WHAT YOU WILL DO:
Each line from the one containing "(203, 1170) none -> [929,857,990,874] (int)" to the end of the entries below is to be set down exactly; the pictures are not.

****************************************

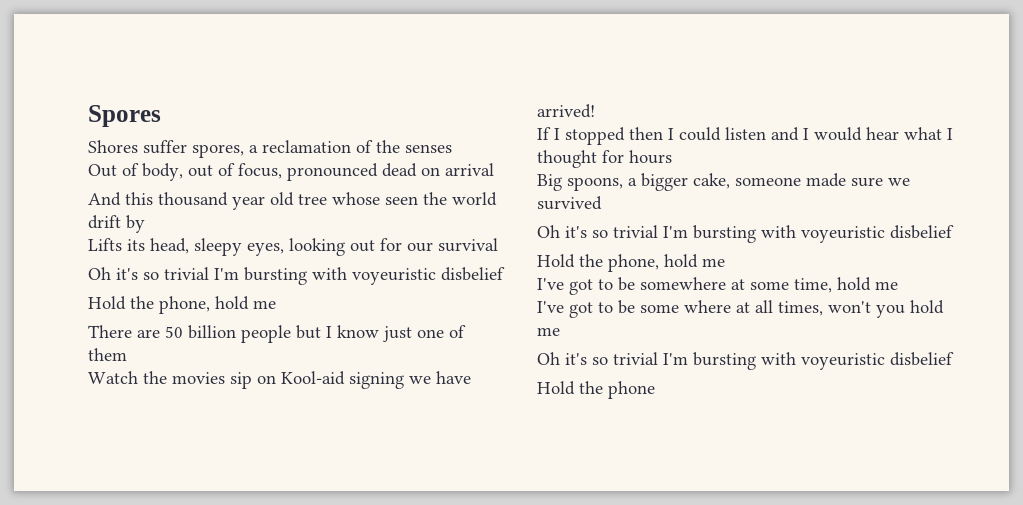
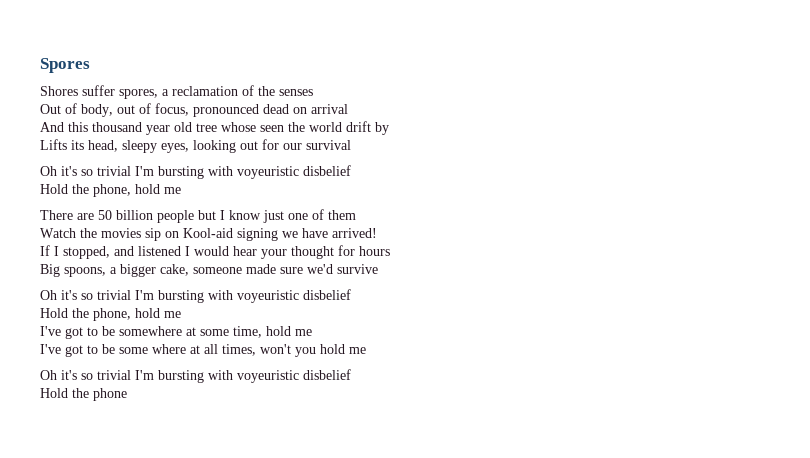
[565,127,799,145] stopped then I could listen and -> [63,246,181,259] stopped, and listened
[904,127,953,140] what I -> [261,249,287,259] your
[888,178,910,186] [537,196,602,210] we survived -> [307,264,378,274] we'd survive

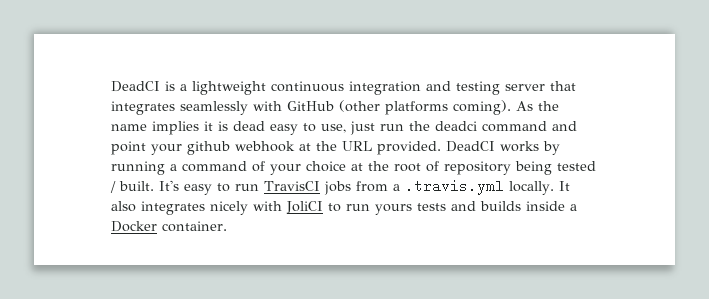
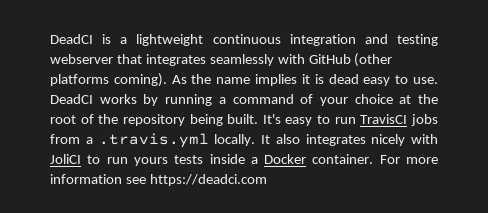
[505,84,545,91] server -> [50,54,113,64] webserver
[321,121,577,135] [111,141,441,155] use, just run the deadci command and point your github webhook at the URL provided. -> [412,77,438,84] use.
(439, 166) none -> [98,114,119,124] the
[557,161,596,171] [110,181,116,193] tested / -> (223, 120) none
[451,201,521,211] and builds -> (204, 159) none
(227, 226) none -> [379,155,439,164] [50,174,267,186] For more information see https://deadci.com

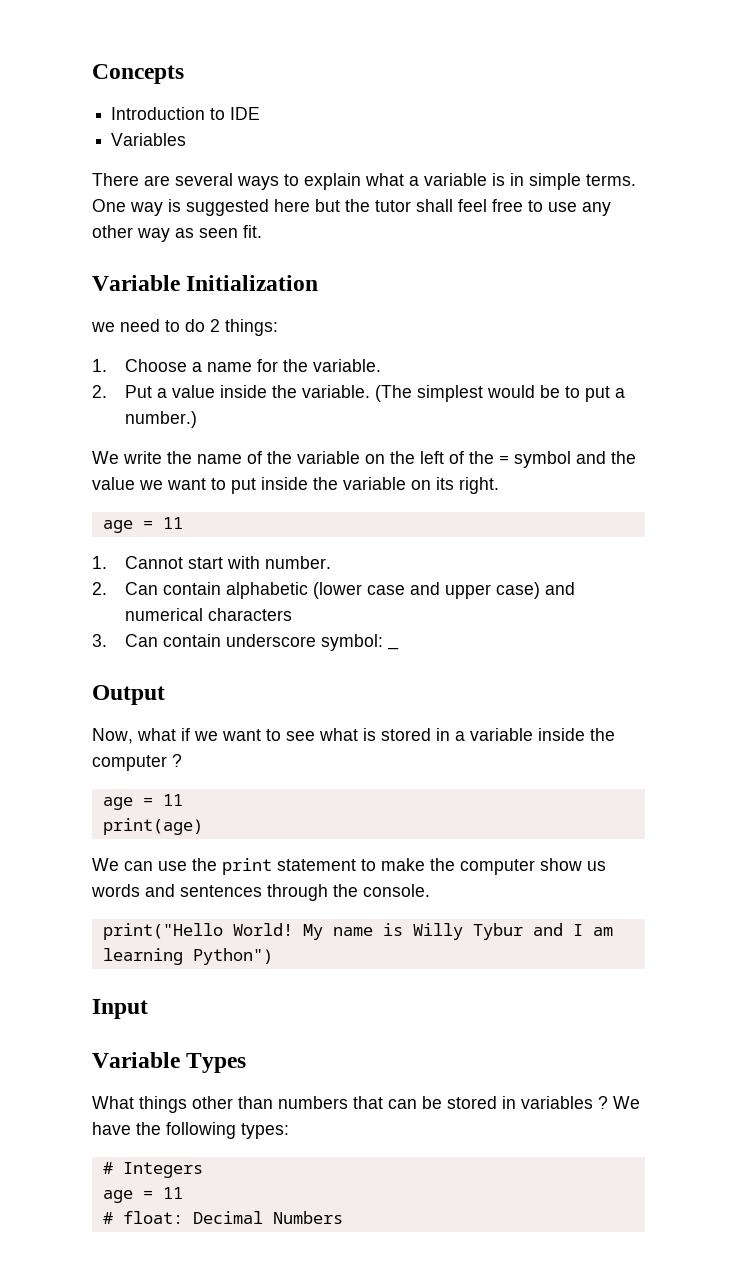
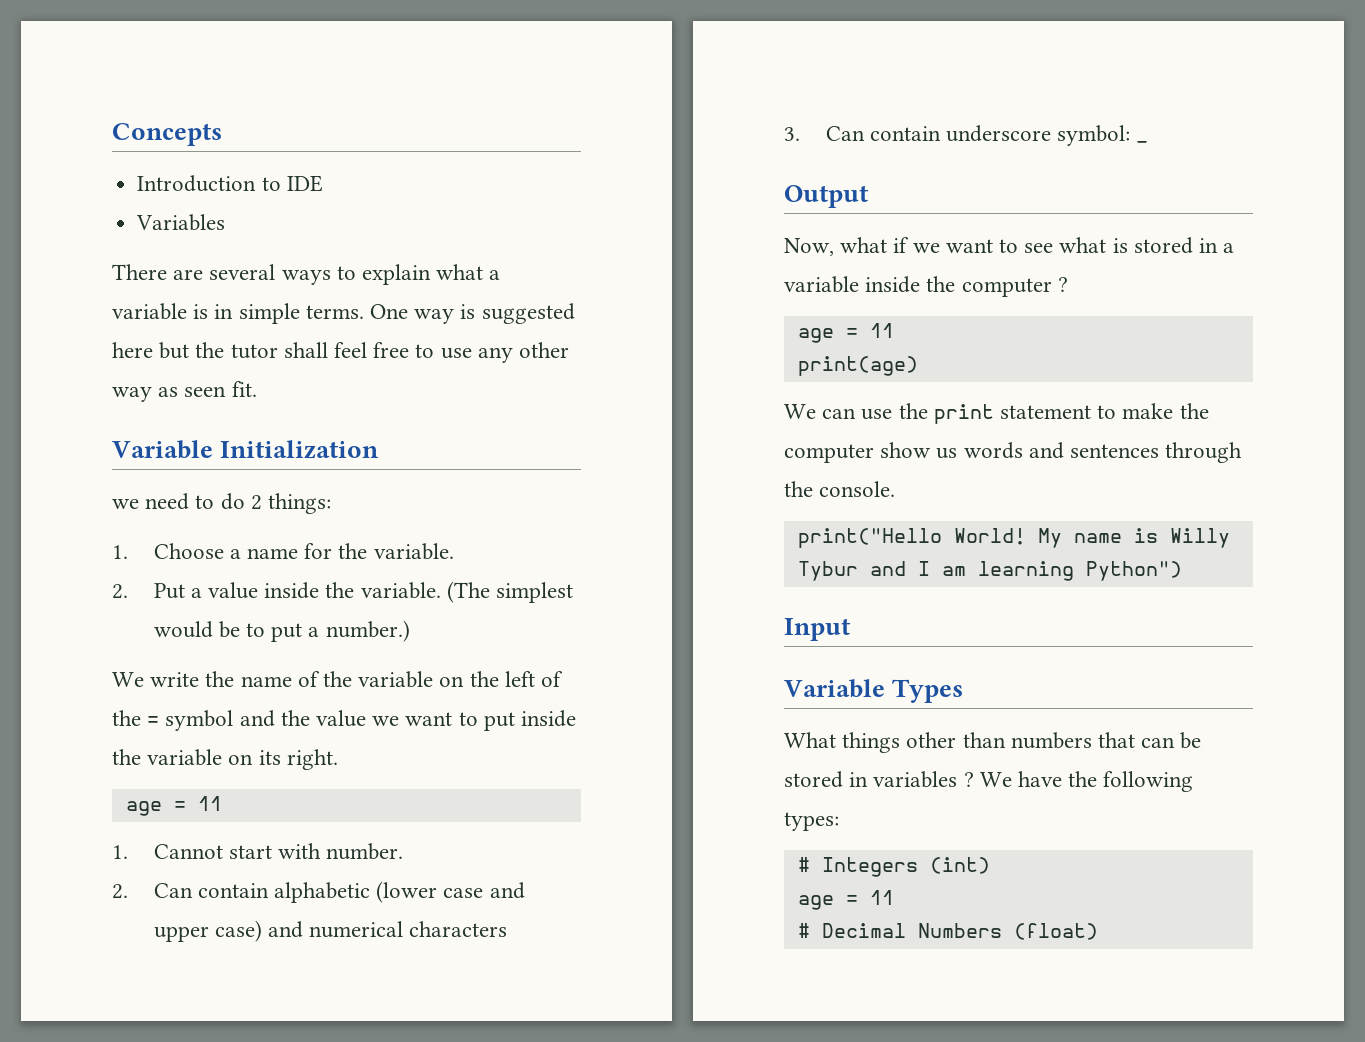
(203, 1170) none -> [929,857,990,874] (int)
[122,1211,183,1224] float: -> (810, 930) none
(343, 1217) none -> [1013,923,1098,940] (float)

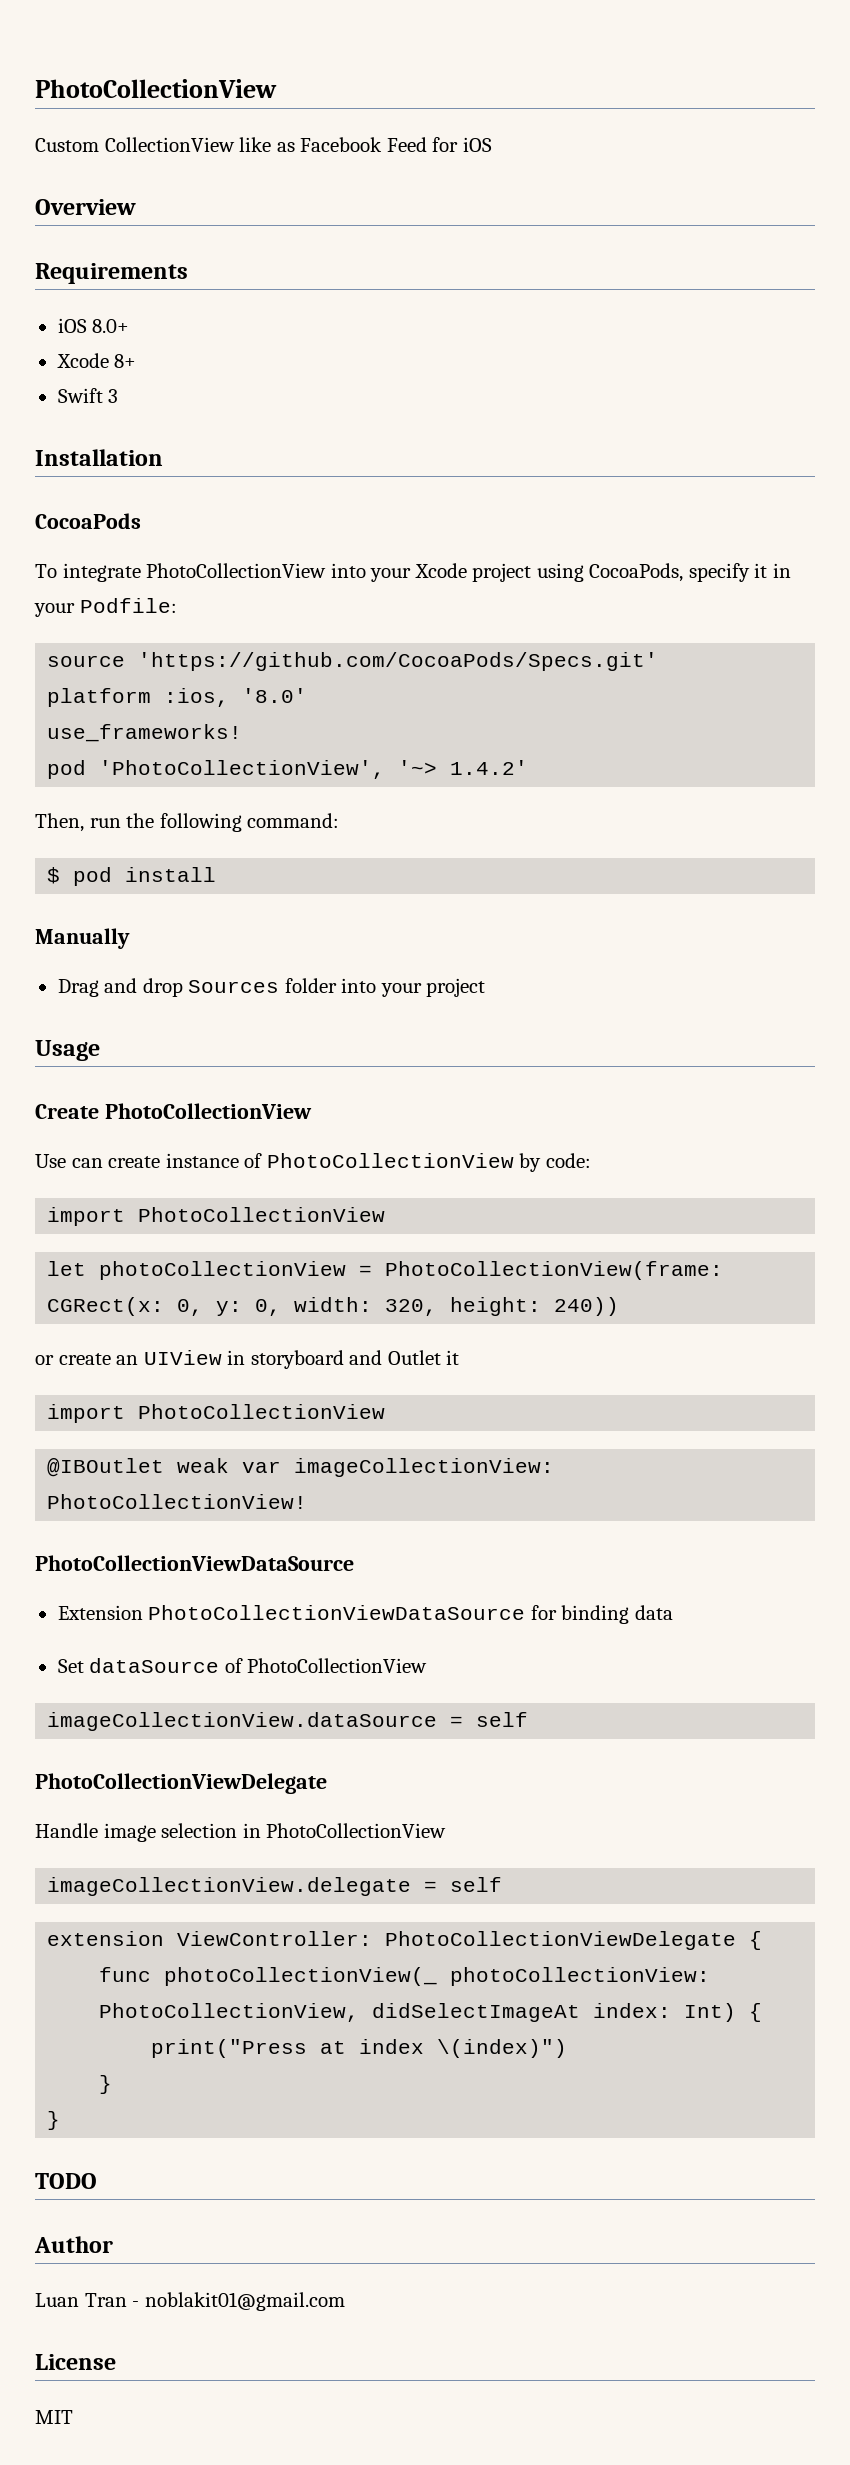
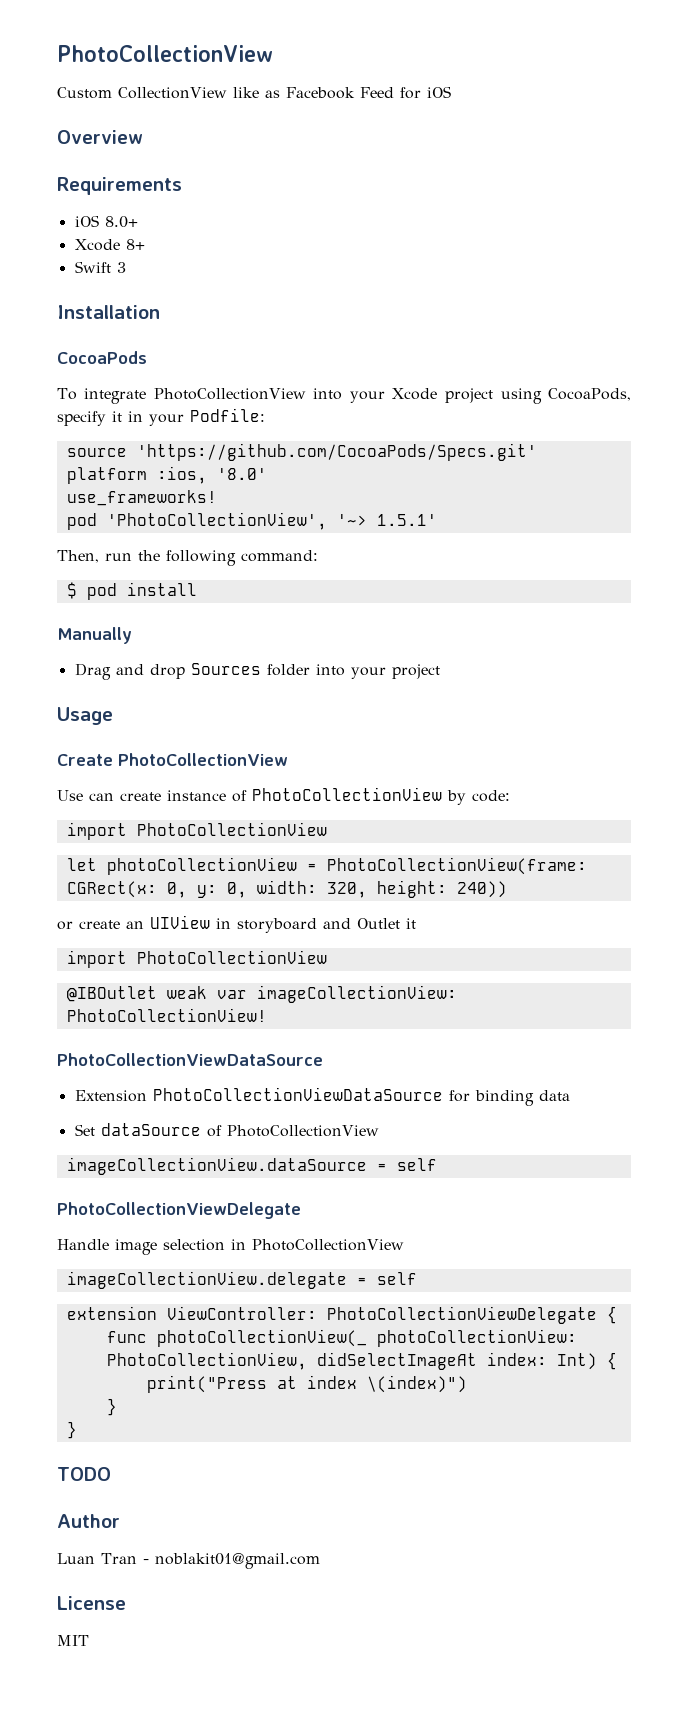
[450,760,529,775] 1.4.2' -> [376,514,437,526] 1.5.1'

****************************************

EXERCISE SOLUTION:
(203, 1170) none -> [929,857,990,874] (int)
[122,1211,183,1224] float: -> (810, 930) none
(343, 1217) none -> [1013,923,1098,940] (float)

[450,760,529,775] 1.4.2' -> [376,514,437,526] 1.5.1'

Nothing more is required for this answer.